Adesso è la volta delle indagini diagnostiche sulle quattro pareti ancora da restaurare di cui sappiamo che i mosaici sono stati oggetto di precedenti interventi tra la fine dell’Ottocento e il Novecento. “È importante approfondire – spiega Beatrice Agostini progettista e direttore dei lavori di restauro dell’Opera di Santa Maria del Fiore – gli effetti di questi restauri del passato, così da poter definire il reale stato di conservazione e individuare la metodologia più idonea d’intervento. L’analisi dei precedenti restauri contribuirà, inoltre, a conoscere il comportamento dei prodotti utilizzati in passato e come questi abbiano reso nel corso del tempo. Dal punto di vista estetico, per esempio, abbiamo riscontrato che per integrare parti perdute o danneggiate, furono impiegate delle tessere dorate speciali, a oggi molto deteriorate”.
“In questo periodo – dichiara Samuele Caciagli dirigente dell’Area Tecnica dell’Opera di Santa Maria del Fiore – l’Opera di Santa Maria del Fiore oltre a portare avanti l’intervento sul Battistero, ha riaperto altri grandi cantieri di restauro come quello della Pietà di Michelangelo nel Museo dell’Opera del Duomo, finanziato dalla Fondazione no profit Friends of Florence, la tribuna absidale e le vetrate della Cattedrale”.

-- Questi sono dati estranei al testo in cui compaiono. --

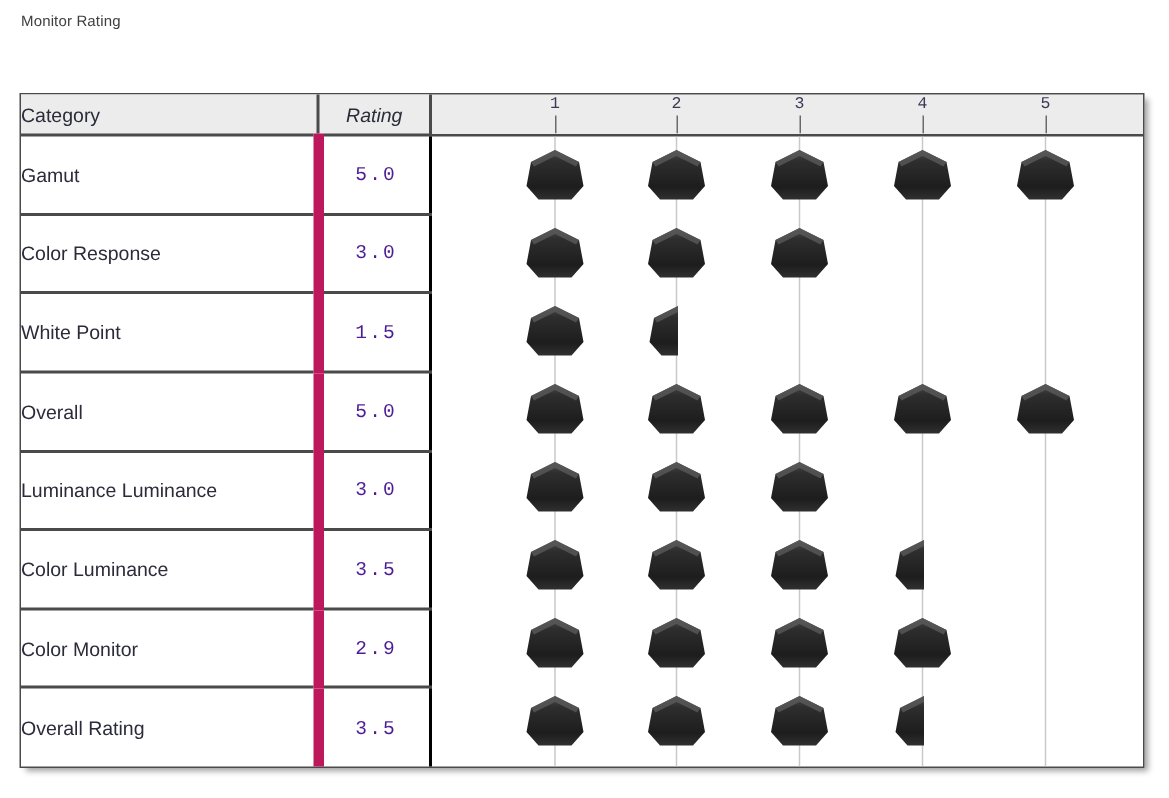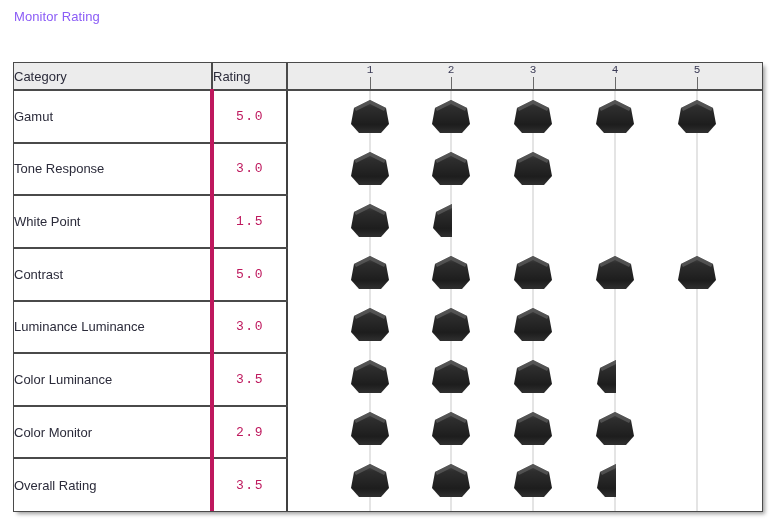--- a/index.html
+++ b/index.html
@@ -12,22 +12,22 @@
     height: 532px;
     font-family: "Liberation Sans", sans-serif;
     overflow: hidden;
     position: relative;
   }
 
   #page-title {
     position: absolute;
     left: 14px;
     top: 9px;
-    font-size: 13px;
-    color: #8b5cf6;
+    font-size: 10px;
+    color: #404040;
     letter-spacing: 0.1px;
     white-space: nowrap;
   }
 
   
   #rating-table {
     position: absolute;
     left: 13px;
     top: 62px;
     width: 750px;
@@ -58,44 +58,45 @@
     border-bottom: 2px solid #4a4a4a;
     border-right: 2px solid #4a4a4a;
     font-size: 13px;
     font-weight: normal;
     color: #2b2b3a;
     text-align: left;
     padding-left: 12px;
     box-sizing: border-box;
   }
   .hdr-cell.rating {
-    text-align: left;
+    text-align: center;
     padding-left: 0;
+    font-style: italic;
   }
   .hdr-cell.scale {
     border-right: none;
     padding: 0;
     position: relative;
     overflow: hidden;
   }
 
   
   .cat-cell {
-    border-right: 4px solid #be185d;
+    border-right: 7px solid #be185d;
     border-bottom: 2px solid #4a4a4a;
     font-size: 13px;
     color: #2b2b3a;
     padding-left: 12px;
     box-sizing: border-box;
   }
   .rat-cell {
-    border-right: 2px solid #404040;
+    border-right: 2px solid #000000;
     border-bottom: 2px solid #4a4a4a;
     font-size: 13px;
-    color: #be185d;
+    color: #4c1d95;
     text-align: center;
     font-family: "Liberation Mono", monospace;
     letter-spacing: 1.5px;
     box-sizing: border-box;
   }
   tr.body-row:last-child .cat-cell,
   tr.body-row:last-child .rat-cell { border-bottom: none; }
 
   
   .chart-cell {
@@ -630,29 +631,29 @@
                     </linearGradient>
                   </defs>
                   <path d="M22 2 L38 10 L41 26 L33 35 L11 35 L3 26 L6 10 Z" fill="url(#gg)"></path>
                   <path d="M22 2 L38 10 L36 13 L22 6 L8 13 L6 10 Z" fill="#5c5c5c" opacity="0.75"></path>
                 </svg>
               </div>
             </div>
           </td>
         </tr>
         <tr class="body-row" style="height: 52px;">
-          <td class="cat-cell">Tone Response</td>
+          <td class="cat-cell">Color Response</td>
           <td class="rat-cell">3.0</td>
         </tr>
         <tr class="body-row" style="height: 52px;">
           <td class="cat-cell">White Point</td>
           <td class="rat-cell">1.5</td>
         </tr>
         <tr class="body-row" style="height: 52px;">
-          <td class="cat-cell">Contrast</td>
+          <td class="cat-cell">Overall</td>
           <td class="rat-cell">5.0</td>
         </tr>
         <tr class="body-row" style="height: 52px;">
           <td class="cat-cell">Luminance Luminance</td>
           <td class="rat-cell">3.0</td>
         </tr>
         <tr class="body-row" style="height: 52px;">
           <td class="cat-cell">Color Luminance</td>
           <td class="rat-cell">3.5</td>
         </tr>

“Nonostante i rallentamenti causati dall’emergenza Covid – conclude Vincenzo Vaccaro, consigliere dell’Opera di Santa Maria del Fiore con delega ai restauri architettonici – l’Opera è stata capace di rispettare quello che è il primo motivo della sua esistenza che consiste nel provvedere alla manutenzione e alla valorizzazione dei monumenti e dei beni in suo possesso grazie all’impegno e alla professionalità di tutti i suoi dipendenti, che ancora una volta hanno saputo dare il meglio di sé pur nelle difficoltà causate dalla pandemia”.